Fifth, there is legitimate concern that the country has accumulated a large stock of volatile external liabilities, namely FII and short-term debt, and continues to be dependent on them. The volatility of FII flows is however overstated, as past experience indicates that FII equity outflows are self-limiting because of the prospect of steep capital losses. The changed definition of short-term debt to include short-term trade credits, which presently comprise almost 90 per cent of short-term debt, also makes the years 1990-91 and 2012-13 non-comparable. While the stock of these liabilities as a proportion of foreign currency reserves is far lower today than what it was in 1990-91, at over 100 per cent, this ratio is nevertheless uncomfortably high. Indeed, the stock of FII, short-term debt and long-term debt maturing over the next twelve months is about 137 per cent of foreign currency reserves. There is therefore scope for further accumulation of reserves when good times return.
Sixth, India's external debt in 1990-91 was not overly high. The BOP crisis was one of liquidity rather than insolvency. Professors Reinhart and Rogoff have recently determined on the basis of cross-country comparisons that, historically, external debt-to-GDP ratios above 60 per cent have made developing countries more vulnerable to crises. Be it as it may, over the last two decades nominal GDP has grown faster than overall public debt as well as external debt, as a result of which both parameters have improved. The debt service ratio, or interest payments on external debt as a percentage of total external receipts, has declined very sharply.

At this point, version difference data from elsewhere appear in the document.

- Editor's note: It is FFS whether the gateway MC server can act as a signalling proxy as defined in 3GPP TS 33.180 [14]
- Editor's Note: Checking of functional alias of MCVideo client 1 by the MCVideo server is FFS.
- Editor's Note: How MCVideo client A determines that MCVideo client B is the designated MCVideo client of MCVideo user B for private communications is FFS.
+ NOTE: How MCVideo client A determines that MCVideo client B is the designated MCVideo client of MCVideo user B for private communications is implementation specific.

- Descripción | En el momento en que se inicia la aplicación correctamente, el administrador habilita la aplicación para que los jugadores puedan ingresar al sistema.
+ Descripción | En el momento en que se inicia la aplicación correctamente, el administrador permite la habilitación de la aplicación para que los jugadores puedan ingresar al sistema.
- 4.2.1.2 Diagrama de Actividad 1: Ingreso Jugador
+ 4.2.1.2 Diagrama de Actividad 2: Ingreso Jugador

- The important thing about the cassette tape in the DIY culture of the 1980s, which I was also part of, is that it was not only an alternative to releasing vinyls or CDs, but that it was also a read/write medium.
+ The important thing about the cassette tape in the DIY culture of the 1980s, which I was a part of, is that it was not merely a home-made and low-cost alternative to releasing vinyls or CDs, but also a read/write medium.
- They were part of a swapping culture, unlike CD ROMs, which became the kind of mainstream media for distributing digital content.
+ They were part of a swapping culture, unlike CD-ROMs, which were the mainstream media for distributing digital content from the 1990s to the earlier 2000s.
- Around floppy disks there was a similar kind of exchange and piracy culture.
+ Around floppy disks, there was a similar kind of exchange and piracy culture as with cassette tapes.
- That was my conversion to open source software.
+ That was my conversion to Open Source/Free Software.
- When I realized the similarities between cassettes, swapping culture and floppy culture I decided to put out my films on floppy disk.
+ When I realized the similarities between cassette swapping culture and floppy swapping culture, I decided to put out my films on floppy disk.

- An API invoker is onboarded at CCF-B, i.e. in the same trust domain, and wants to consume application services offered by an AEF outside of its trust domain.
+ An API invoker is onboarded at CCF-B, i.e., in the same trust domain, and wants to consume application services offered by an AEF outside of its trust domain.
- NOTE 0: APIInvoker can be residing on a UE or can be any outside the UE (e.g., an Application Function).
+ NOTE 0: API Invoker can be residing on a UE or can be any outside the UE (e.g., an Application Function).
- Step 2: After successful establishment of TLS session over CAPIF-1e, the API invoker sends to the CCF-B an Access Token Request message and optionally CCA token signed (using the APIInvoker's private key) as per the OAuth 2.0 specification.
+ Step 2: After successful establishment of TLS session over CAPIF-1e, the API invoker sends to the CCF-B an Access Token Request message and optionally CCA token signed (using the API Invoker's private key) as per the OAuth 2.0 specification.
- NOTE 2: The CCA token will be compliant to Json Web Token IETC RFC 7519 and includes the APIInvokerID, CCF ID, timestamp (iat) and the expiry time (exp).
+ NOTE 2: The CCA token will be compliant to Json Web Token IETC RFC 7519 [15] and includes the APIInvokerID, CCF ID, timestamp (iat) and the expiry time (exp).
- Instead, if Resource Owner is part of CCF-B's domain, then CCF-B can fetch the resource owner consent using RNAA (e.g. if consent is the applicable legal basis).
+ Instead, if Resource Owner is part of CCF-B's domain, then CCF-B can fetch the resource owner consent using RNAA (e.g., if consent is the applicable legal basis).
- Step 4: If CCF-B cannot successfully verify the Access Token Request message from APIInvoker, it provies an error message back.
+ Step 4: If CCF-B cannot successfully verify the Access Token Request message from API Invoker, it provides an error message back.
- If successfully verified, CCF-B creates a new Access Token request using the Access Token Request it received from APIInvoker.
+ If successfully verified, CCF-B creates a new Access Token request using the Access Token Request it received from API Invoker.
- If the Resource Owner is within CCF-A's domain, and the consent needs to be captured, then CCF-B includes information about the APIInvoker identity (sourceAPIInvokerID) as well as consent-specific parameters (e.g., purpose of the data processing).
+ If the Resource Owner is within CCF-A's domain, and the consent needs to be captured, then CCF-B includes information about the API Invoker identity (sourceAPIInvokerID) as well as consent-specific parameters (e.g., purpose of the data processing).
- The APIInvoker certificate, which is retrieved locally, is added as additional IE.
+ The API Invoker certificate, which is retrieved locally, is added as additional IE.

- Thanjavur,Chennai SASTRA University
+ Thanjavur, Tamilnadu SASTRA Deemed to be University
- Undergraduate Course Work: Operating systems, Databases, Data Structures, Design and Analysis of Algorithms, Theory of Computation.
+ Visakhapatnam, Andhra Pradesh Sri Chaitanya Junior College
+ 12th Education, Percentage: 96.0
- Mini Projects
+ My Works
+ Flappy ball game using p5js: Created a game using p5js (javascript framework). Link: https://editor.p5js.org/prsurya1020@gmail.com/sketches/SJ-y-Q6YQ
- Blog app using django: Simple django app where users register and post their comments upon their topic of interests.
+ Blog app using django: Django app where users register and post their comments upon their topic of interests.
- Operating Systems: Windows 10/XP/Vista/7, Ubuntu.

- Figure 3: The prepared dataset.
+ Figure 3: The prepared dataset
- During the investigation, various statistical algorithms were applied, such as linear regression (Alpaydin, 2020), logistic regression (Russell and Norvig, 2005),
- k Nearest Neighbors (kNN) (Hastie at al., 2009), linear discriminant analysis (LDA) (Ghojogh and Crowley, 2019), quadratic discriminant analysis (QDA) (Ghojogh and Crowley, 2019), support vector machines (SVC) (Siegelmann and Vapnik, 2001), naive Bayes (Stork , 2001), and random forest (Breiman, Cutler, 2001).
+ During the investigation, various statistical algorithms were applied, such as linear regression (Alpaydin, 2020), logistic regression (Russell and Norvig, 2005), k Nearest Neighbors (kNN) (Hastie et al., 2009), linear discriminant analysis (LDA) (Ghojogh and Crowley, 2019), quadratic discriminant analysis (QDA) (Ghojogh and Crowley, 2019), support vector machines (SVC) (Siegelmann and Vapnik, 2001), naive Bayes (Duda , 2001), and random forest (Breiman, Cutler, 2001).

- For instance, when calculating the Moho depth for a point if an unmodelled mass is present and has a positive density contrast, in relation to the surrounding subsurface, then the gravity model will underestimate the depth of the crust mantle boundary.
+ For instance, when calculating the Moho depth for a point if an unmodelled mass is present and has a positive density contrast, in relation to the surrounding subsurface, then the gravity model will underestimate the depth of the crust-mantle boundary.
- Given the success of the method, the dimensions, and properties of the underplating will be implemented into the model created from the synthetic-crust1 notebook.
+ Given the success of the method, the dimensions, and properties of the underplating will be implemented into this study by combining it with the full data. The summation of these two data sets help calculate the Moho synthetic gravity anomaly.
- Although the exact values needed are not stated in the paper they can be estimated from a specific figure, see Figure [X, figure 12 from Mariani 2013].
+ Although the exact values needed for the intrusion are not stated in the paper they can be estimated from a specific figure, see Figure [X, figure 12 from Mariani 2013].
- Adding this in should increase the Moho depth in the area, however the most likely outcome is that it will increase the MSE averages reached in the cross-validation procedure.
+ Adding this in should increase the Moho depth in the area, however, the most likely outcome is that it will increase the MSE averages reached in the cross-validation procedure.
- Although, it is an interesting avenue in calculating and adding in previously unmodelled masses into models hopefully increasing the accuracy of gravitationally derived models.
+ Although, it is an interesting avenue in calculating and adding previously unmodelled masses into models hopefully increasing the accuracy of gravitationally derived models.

The broad conclusion is that the worsening of some external sector parameters, especially those relating to the current account, should be a matter of concern. Urgent corrective steps are needed to reduce the trade deficit, especially minimising oil and gold imports. However, overall, the external sector is in much better shape, and the country better cushioned against external shocks, than what it was in 1990-91, and therefore less vulnerable to a BOP crisis. The transition to a floating exchange rate has also given the country a new shock absorber which automatically compresses imports and makes exports more competitive as the rupee depreciates, and also makes inward remittances more attractive. The trend increase in savings, investment and growth should make India an attractive destination for investment over the medium to long-term, the current cyclical downturn - which is part of a global trend - notwithstanding. India remains, and is likely to remain, one of the fastest-growing large economies. This is perhaps the biggest difference between 1990-91 and now.